(Beginning of DATA EXTRACT)

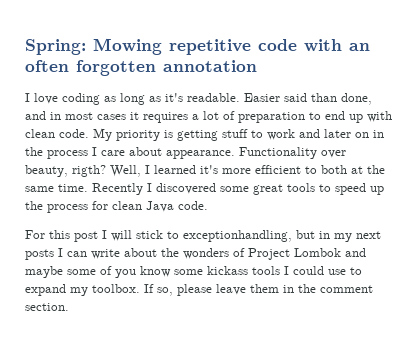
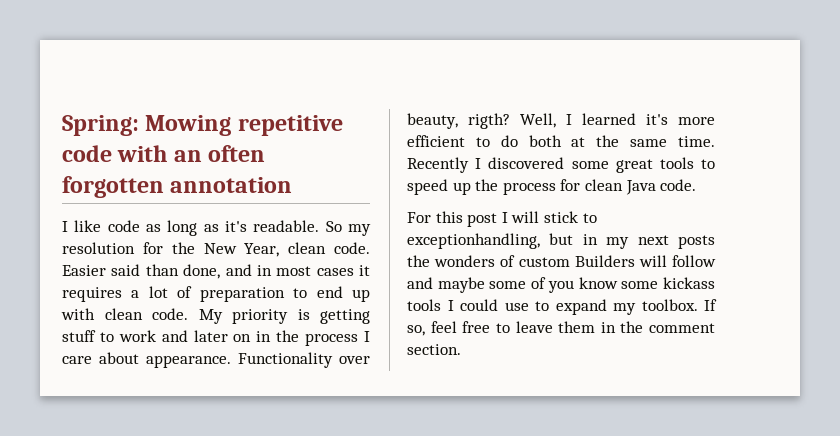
[34,93,100,105] love coding -> [74,220,140,232] like code
(240, 97) none -> [325,221,371,236] [62,242,370,257] So my resolution for the New Year, clean code.
(317, 170) none -> [500,135,518,147] do
[58,248,341,260] I can write about the wonders of Project Lombok -> [407,255,716,267] the wonders of custom Builders will follow
[177,284,212,296] please -> [430,321,510,333] feel free to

(End of DATA EXTRACT)

WHAT THE EXERCISE ASKS — What is needed is every record above, returned exactly, with the pictures omitted.

RESULT OF THE EXERCISE —
[34,93,100,105] love coding -> [74,220,140,232] like code
(240, 97) none -> [325,221,371,236] [62,242,370,257] So my resolution for the New Year, clean code.
(317, 170) none -> [500,135,518,147] do
[58,248,341,260] I can write about the wonders of Project Lombok -> [407,255,716,267] the wonders of custom Builders will follow
[177,284,212,296] please -> [430,321,510,333] feel free to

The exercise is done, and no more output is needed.